- Born: 22 February 1835 Wolverhampton, Staffordshire, England
- Died: 18 July 1897 (aged 62) Wolverhampton, Staffordshire, England
- Occupation: Ironmaster
- Known for: Mayor of Wolverhampton, author
- Relatives: Joseph Jones (brother) William Highfield Jones (brother)

= John Jones (ironmaster) =

English industrialist and politician (1835–1897)

John Jones (22 February 1835 – 18 July 1897) and his brothers William Highfield Jones and Joseph Jones, were successful industrialists, benefactors and politicians. They all became aldermen and served as Mayor of Wolverhampton.

==Iron==
Jones, and his brother Joseph, founded the Corrugated Iron Company in 1857, specialising in flat or corrugated sheeting.

==Borough council==
Ironmaster Alderman John Jones served as Mayor of Wolverhampton, for three consecutive terms, 1878—79, 1879—80 and 1880—81, the second longest consecutive period to date.

A former Mayor of Wolverhampton, William Highfield Jones, wrote in his book Story of the Municipal Life of Wolverhampton of the collapse of the market in iron during the term of office of Alderman John Jones in the late 1870s:

While Mr. Jones was Mayor, a season of bad trade set in, which caused distress among the labouring classes. The depression was specially felt in the iron making industry of the district, and brought on a crisis. Firms hitherto of good repute failed to meet their engagements, among these the Chillington Iron Works, the Parkfield Colliery Company, and several others.

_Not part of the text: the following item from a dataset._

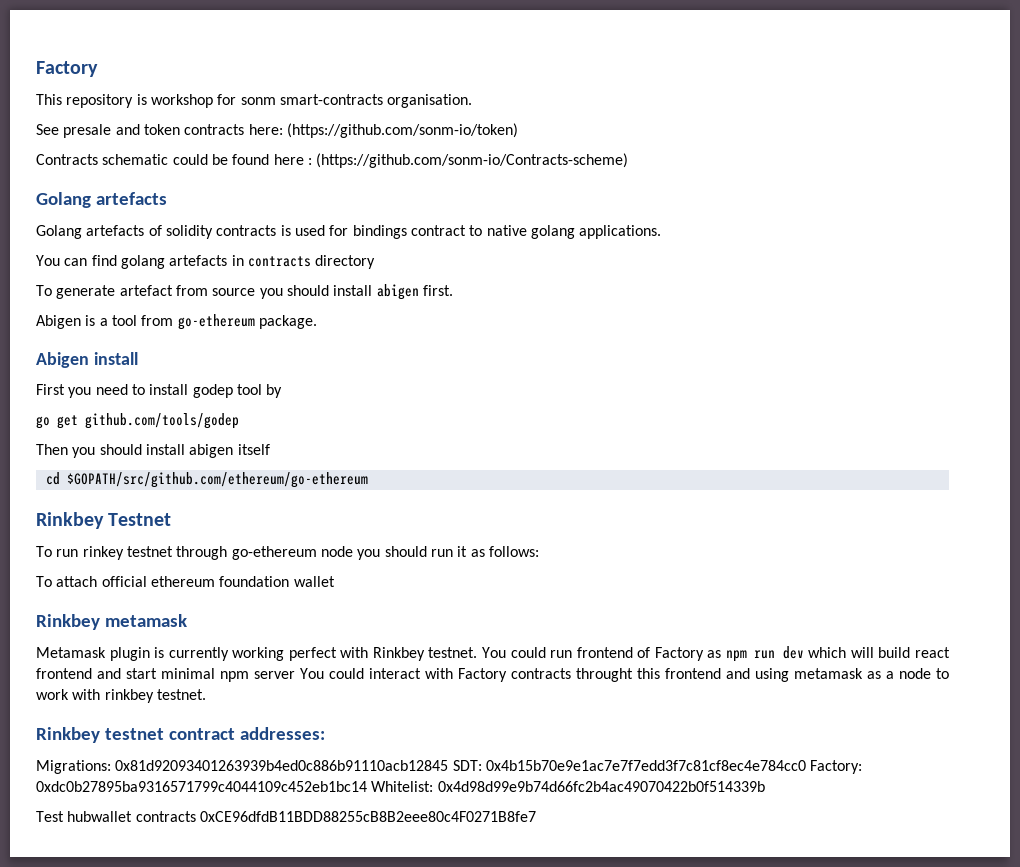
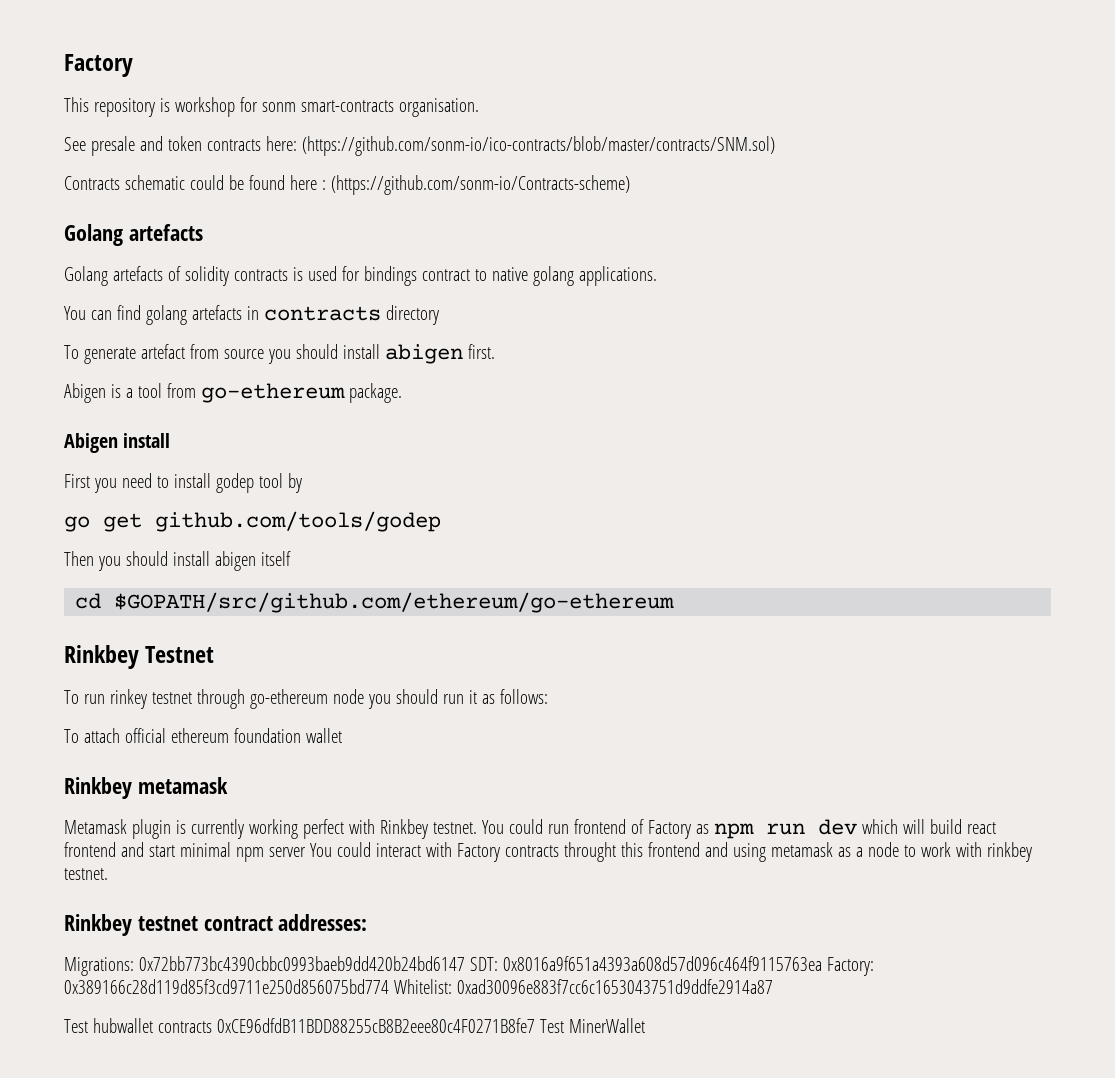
[286,123,518,138] (https://github.com/sonm-io/token) -> [301,136,775,156] (https://github.com/sonm-io/ico-contracts/blob/master/contracts/SNM.sol)
[115,760,863,774] [36,781,765,792] 0x81d92093401263939b4ed0c886b91110acb12845 SDT: 0x4b15b70e9e1ac7e7f7edd3f7c81cf8ec4e784cc0 Factory: 0xdc0b27895ba9316571799c4044109c452eb1bc14 Whitelist: 0x4d98d99e9b74d66fc2b4ac49070422b0f514339b -> [138,956,874,976] [64,979,773,994] 0x72bb773bc4390cbbc0993baeb9dd420b24bd6147 SDT: 0x8016a9f651a4393a608d57d096c464f9115763ea Factory: 0x389166c28d119d85f3cd9711e250d856075bd774 Whitelist: 0xad30096e883f7cc6c1653043751d9ddfe2914a87
(536, 816) none -> [539,1018,645,1033] Test MinerWallet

The largest and most important firm in the town was G. B. Thorneycroft & Company. The partners in this firm, finding they could not continue making iron except at a great loss, determined to close their works. This was a great blow to the iron workers. Besides this, many of the blast furnaces around were blown out, and the ironworks in the district were silent. Hundreds of decent men wandered about unable to find work.

In addition to these troubles, on January 12th a heavy fall of snow came down, followed by a severe frost, which continued until the end of March. The frost put an entire stop to building operations and all kinds of outdoor employment. The effect was soon felt, and in a short time thousands of families were on the point of starvation. Every day crowds of hungry labouring men could be seen blocking up the thoroughfares opposite the Town Hall, North Street, and the Union Workhouse on the Bilston Road, all clamouring for work or bread.

The Mayor showed great energy in dealing with the emergency. He opened a relief fund, and appealed to the public for subscriptions. His appeal was generously responded to, and he instantly organised centres for the distribution of bread, oatmeal, coals, etc. In addition soup kitchens were opened in different parts of the borough to help the women and children. The members of the town council organised themselves into ward committees and distributed tickets for relief in a systematic manner. The Guardians of the Poor did their utmost to mitigate the suffering.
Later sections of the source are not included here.